Now to transition this over as if I were a UFC fighter who was just told last week of a new uniform deal with Reebok, I would look at this as follows: “Hmm, here I am losing sponsorship money that helps keep income flowing year round. To which is already limited since some of the sponsors who pay me can’t afford or choose not to pay the Zuffa fee to be on my banner/shorts for the three to four times a year I can fight when I am healthy enough to compete.

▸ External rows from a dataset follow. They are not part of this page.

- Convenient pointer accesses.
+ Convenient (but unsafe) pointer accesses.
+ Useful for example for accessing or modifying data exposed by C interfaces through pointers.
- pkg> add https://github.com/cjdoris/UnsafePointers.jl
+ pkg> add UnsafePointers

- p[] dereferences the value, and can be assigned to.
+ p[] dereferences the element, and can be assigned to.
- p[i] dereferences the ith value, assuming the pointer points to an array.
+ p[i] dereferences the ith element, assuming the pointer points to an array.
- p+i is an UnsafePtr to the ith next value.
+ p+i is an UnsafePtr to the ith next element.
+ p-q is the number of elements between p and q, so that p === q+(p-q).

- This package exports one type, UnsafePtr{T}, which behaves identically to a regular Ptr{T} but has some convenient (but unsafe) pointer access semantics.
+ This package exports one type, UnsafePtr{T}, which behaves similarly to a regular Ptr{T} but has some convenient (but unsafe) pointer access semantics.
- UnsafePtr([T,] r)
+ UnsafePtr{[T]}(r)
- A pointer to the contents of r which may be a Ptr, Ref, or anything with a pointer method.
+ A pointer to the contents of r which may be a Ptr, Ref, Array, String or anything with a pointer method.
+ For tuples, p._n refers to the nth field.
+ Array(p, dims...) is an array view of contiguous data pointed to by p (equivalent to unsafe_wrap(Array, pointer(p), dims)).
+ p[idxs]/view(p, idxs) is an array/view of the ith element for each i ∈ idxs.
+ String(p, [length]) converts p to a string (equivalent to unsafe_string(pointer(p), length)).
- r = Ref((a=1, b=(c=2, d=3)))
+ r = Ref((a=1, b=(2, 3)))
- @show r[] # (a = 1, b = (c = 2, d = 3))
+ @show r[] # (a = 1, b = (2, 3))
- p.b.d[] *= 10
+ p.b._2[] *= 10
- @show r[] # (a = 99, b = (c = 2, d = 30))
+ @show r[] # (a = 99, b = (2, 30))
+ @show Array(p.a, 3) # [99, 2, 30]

Because we all know if I pull out from an injury that is out of my pocket due to Zuffa insurance being questionable for coverage and when I can actually use it”

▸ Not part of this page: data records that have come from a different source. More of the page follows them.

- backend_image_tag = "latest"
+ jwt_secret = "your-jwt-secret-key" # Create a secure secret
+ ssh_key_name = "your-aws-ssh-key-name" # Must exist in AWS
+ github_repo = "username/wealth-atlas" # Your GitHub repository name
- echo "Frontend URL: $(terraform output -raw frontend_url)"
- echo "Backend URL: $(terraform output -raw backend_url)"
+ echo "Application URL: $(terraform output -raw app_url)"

It would irritate me all the more to see someone, who has already made more than enough money to survive on come in and be handed a contract (which we all know is going to be good . Someone like CM Punk is not going to risk serious injury for an $8k show/$8k win agreement), this is equal to getting spit in the face for every sacrifice and penny earned and spent for years in hopes of a shot to wear 4oz gloves that have three letters written across the top.

Competitors are not as rare to the UFC tyranny landscape like a few years ago; Bellator is slowly becoming a player in their own right, their roster may have a lot of midlevel players and veterans filling slots but they are putting out a product that can contend rating wise on the same level of some UFC PPV’s and those fights are available to a larger audience than the faithful shelling out $54.95 every month or so to watch Dana & Co. parade around and change who the “P4P King” is this week Seriously who is it?

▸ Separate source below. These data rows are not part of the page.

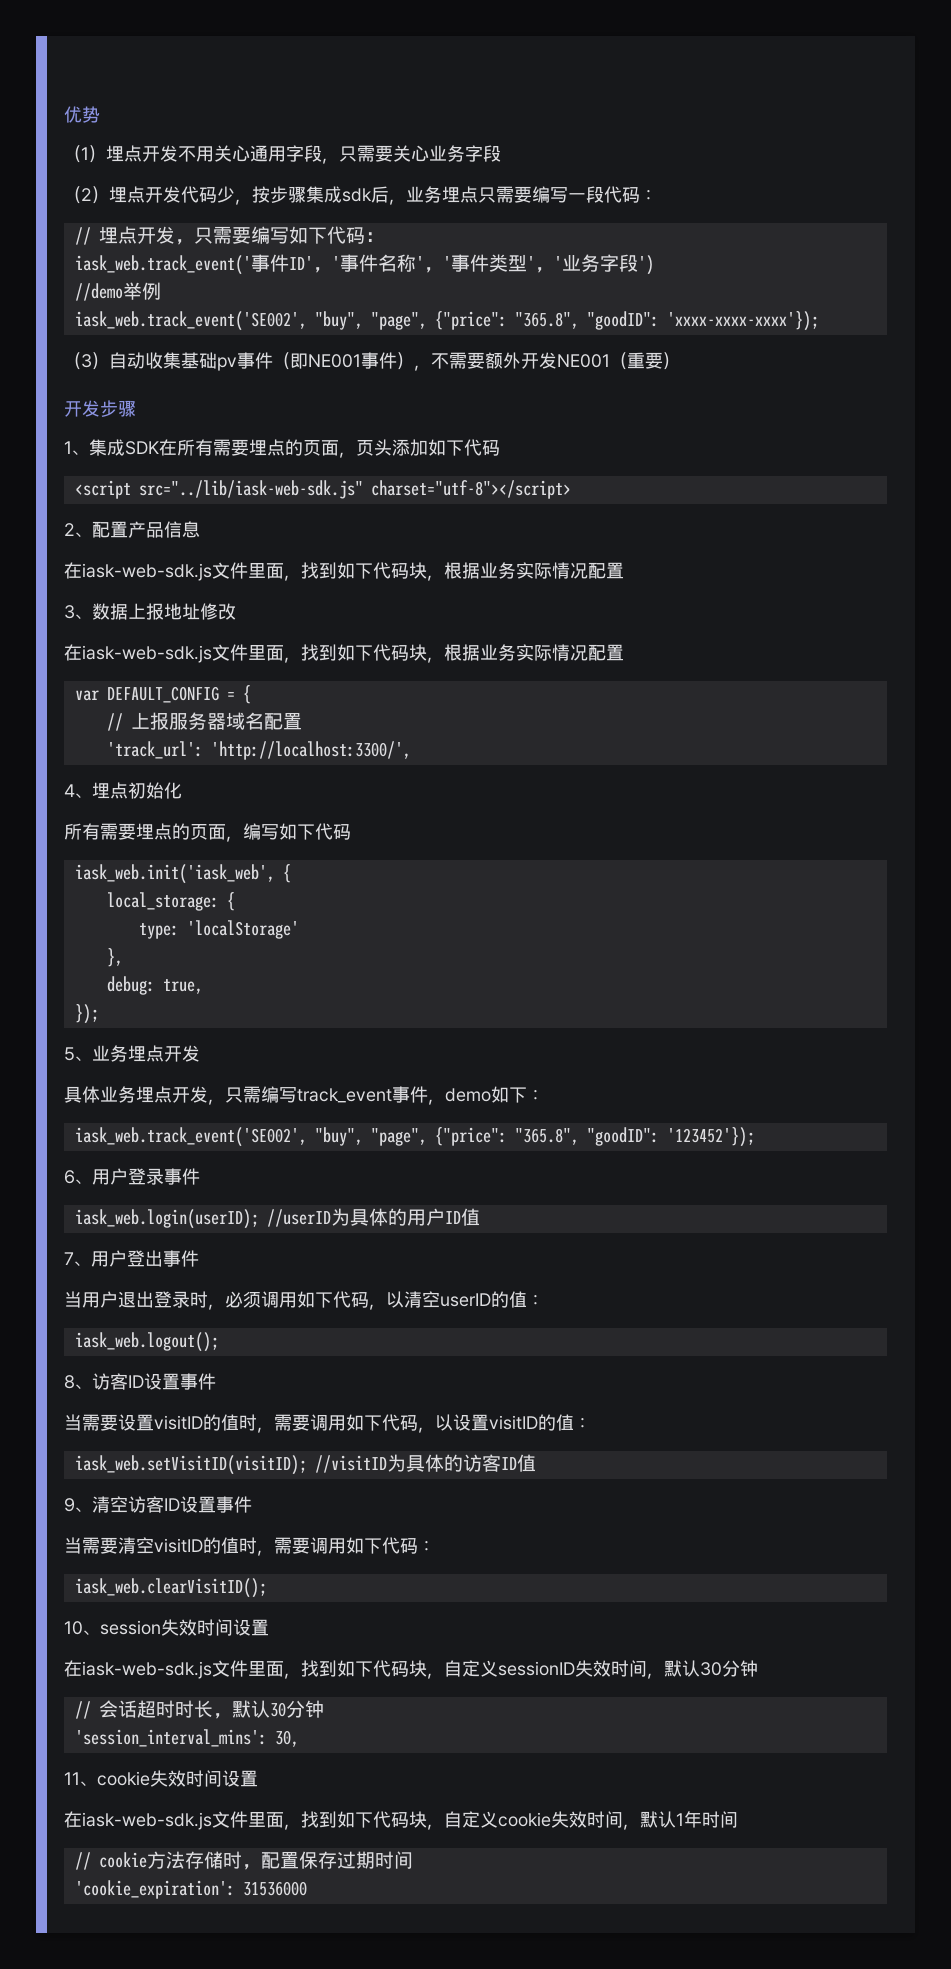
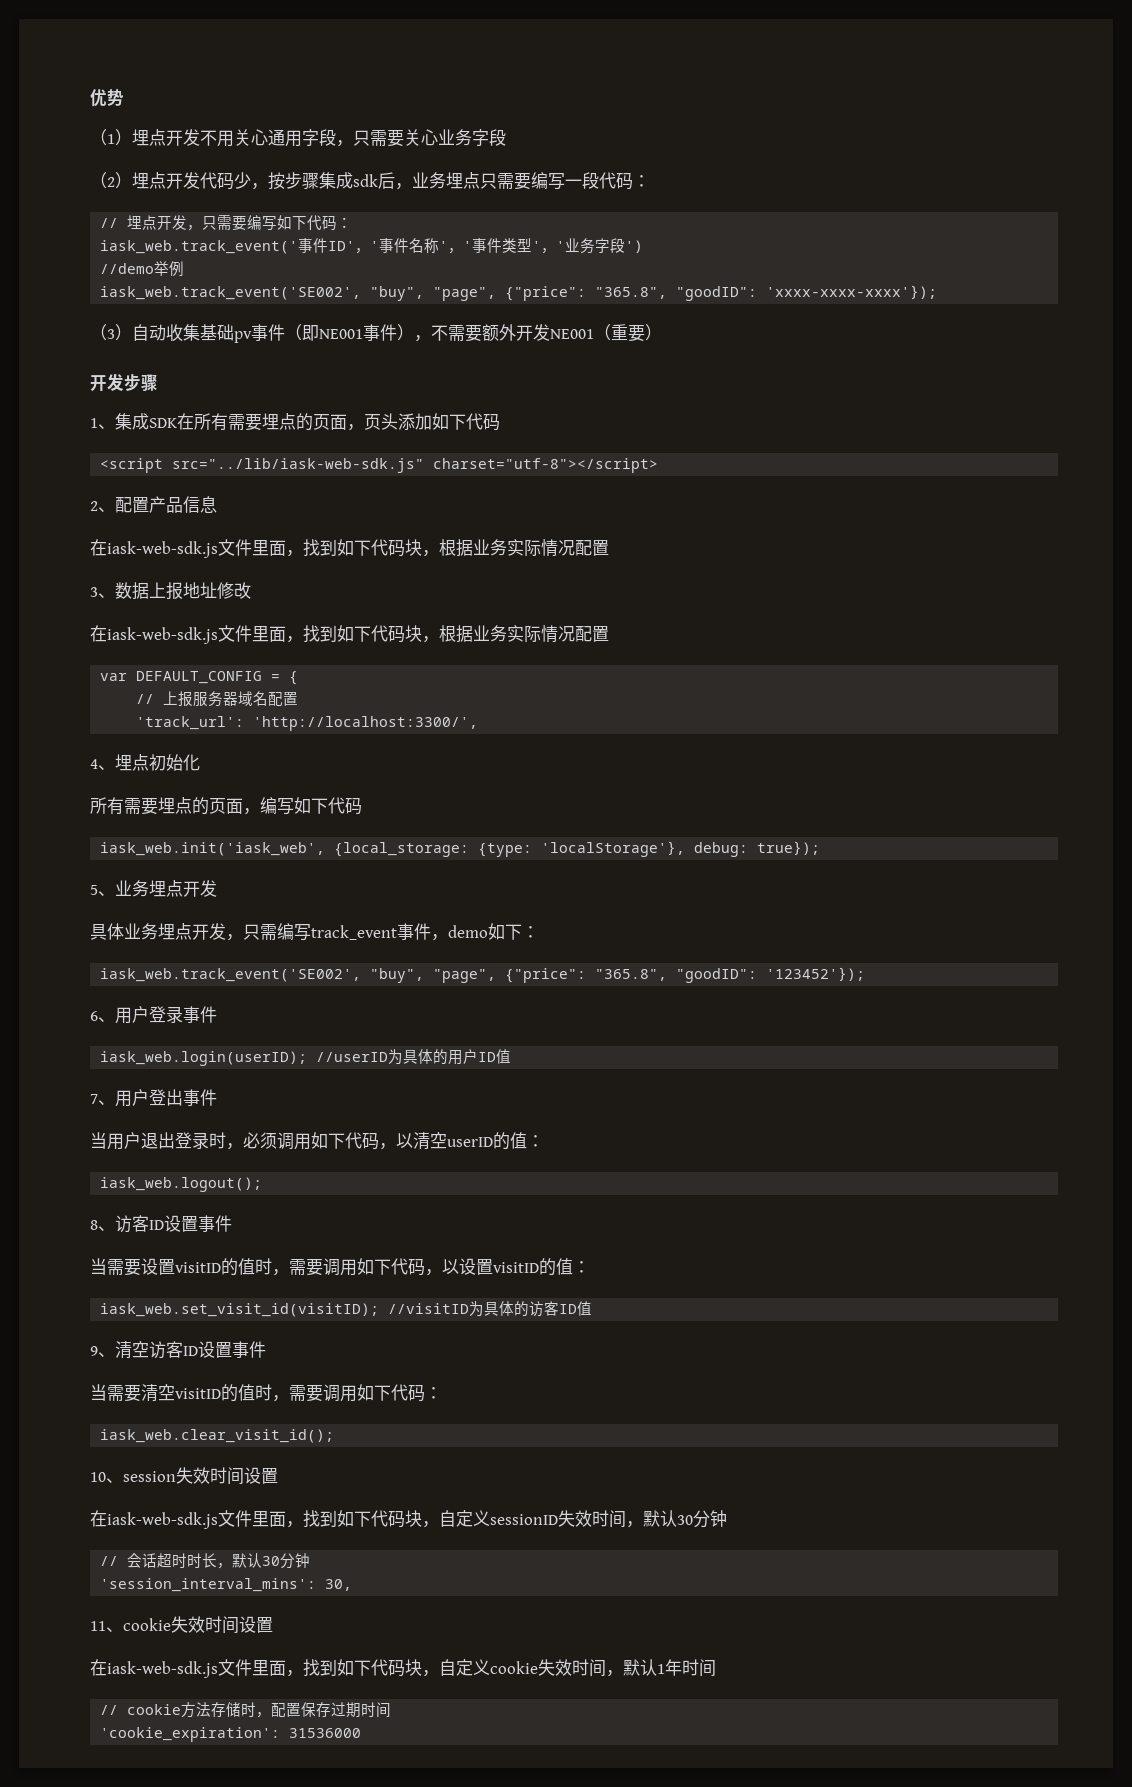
- iask_web.init('iask_web', {
- local_storage: {
- type: 'localStorage'
- },
- debug: true,
- });
+ iask_web.init('iask_web', {local_storage: {type: 'localStorage'}, debug: true});
- iask_web.setVisitID(visitID); //visitID为具体的访客ID值
+ iask_web.set_visit_id(visitID); //visitID为具体的访客ID值
- iask_web.clearVisitID();
+ iask_web.clear_visit_id();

A while back it was TJ Dillashaw. Then Barao and then I think Anderson Silva, Jon Jones used to get mentioned. Oh wait now it’s Anthony Pettis. The same Pettis that has successfully defended his title ONE TIME after having it for over a year.

So, that said – if I were Scott Coker, a reasonable and wise move is to push for Brock Lesnar who is rumored to be wanting to return to MMA. Let him come back and build himself back, facing the Bellator roster and look for other heavyweights who might want to play on Spike. Coker always had good relationships with Russian friends. Now imagine seeing Brock vs. Fedor in Bellator? My god the possibilities.

People will try and talk this up as good for business and a smart play, it isn’t. It is insulting to anyone competing in the UFC and MMA as a whole and to fans as well. This tells the fans that “we don’t care who deserves to be here, we care about who you will pay to see here”. Putting on the best fight does not always mean putting on the fight that sells tickets, but the fights people want to see.

Personally covering MMA for a few years and seeing a little of the behind the scenes action has made me dislike the sport. I tried to watch it again but after this PR attempt at making money which it is – nothing more/nothing less, it cheapens the sport that suffered a blow when the FOX deal went down and has spoiled since.